▶ **What the exercise asks**:
Repeat exactly the lines of the entries below from the one with "[220,255,398,273] [64,284,120,305] as" through the one with "[882,264,955,287] [905,305,1227,326] [905,333,1056,354]", both ends included, and nothing else.

*** Given entries ***

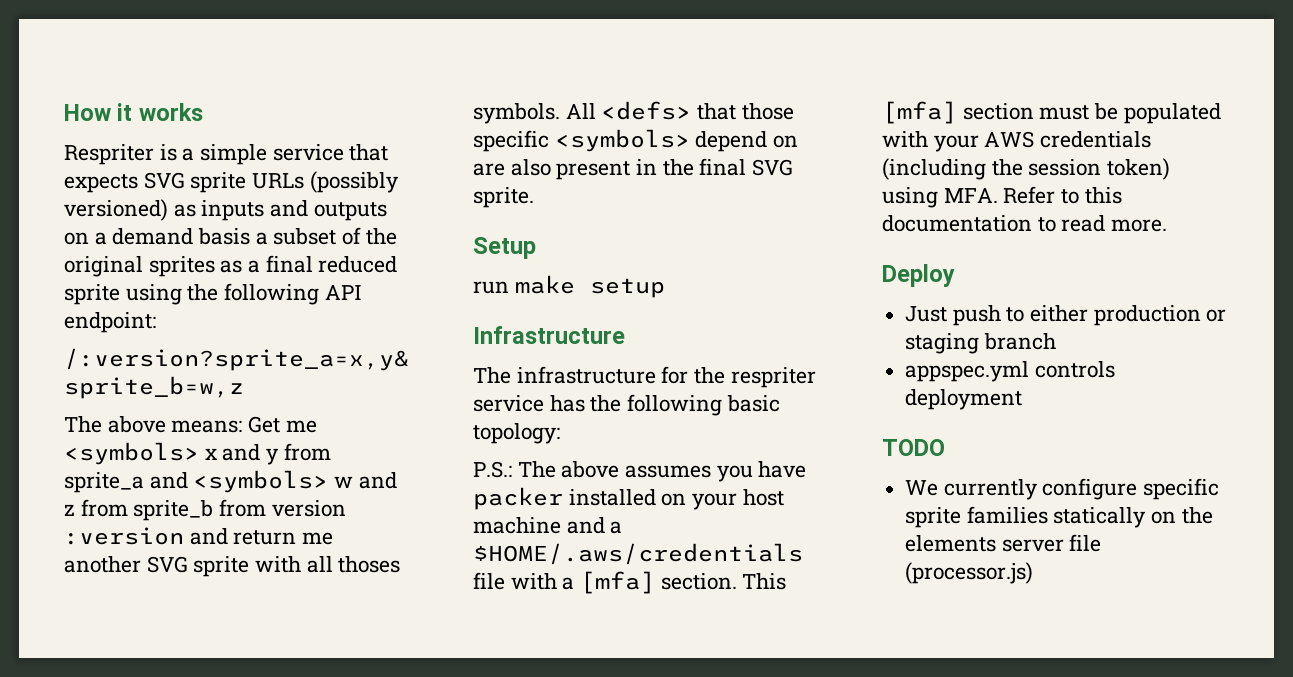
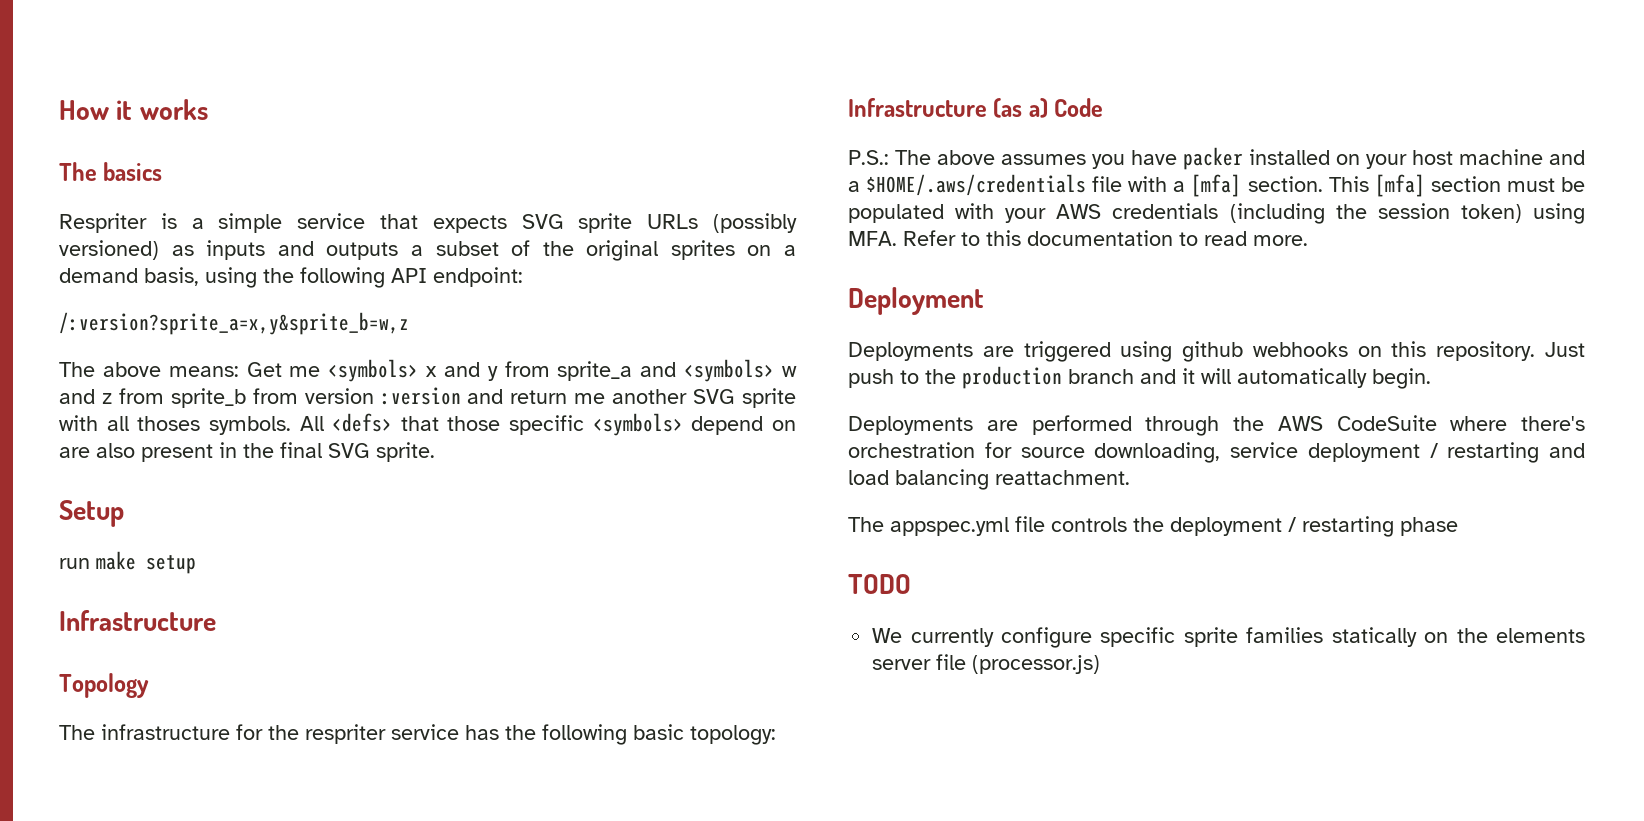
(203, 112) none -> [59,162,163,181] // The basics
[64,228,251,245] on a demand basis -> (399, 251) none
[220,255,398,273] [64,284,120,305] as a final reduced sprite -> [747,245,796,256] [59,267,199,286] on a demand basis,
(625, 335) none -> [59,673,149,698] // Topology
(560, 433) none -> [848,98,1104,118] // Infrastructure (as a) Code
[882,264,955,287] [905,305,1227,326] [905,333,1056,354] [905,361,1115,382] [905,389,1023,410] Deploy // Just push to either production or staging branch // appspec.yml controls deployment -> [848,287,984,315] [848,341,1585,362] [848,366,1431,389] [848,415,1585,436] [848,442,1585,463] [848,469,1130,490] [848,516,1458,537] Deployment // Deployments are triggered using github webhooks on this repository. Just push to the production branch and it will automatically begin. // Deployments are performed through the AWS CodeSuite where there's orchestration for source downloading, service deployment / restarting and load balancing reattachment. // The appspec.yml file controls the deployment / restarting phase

*** End of Given entries ***
*** Given entries ***

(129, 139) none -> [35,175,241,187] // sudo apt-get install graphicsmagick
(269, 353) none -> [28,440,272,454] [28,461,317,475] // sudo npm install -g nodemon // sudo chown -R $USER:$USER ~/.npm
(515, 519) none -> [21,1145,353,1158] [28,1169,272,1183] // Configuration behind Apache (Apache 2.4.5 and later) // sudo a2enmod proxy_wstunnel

*** End of Given entries ***

▶ **Exercise answer**:
[220,255,398,273] [64,284,120,305] as a final reduced sprite -> [747,245,796,256] [59,267,199,286] on a demand basis,
(625, 335) none -> [59,673,149,698] // Topology
(560, 433) none -> [848,98,1104,118] // Infrastructure (as a) Code
[882,264,955,287] [905,305,1227,326] [905,333,1056,354] [905,361,1115,382] [905,389,1023,410] Deploy // Just push to either production or staging branch // appspec.yml controls deployment -> [848,287,984,315] [848,341,1585,362] [848,366,1431,389] [848,415,1585,436] [848,442,1585,463] [848,469,1130,490] [848,516,1458,537] Deployment // Deployments are triggered using github webhooks on this repository. Just push to the production branch and it will automatically begin. // Deployments are performed through the AWS CodeSuite where there's orchestration for source downloading, service deployment / restarting and load balancing reattachment. // The appspec.yml file controls the deployment / restarting phase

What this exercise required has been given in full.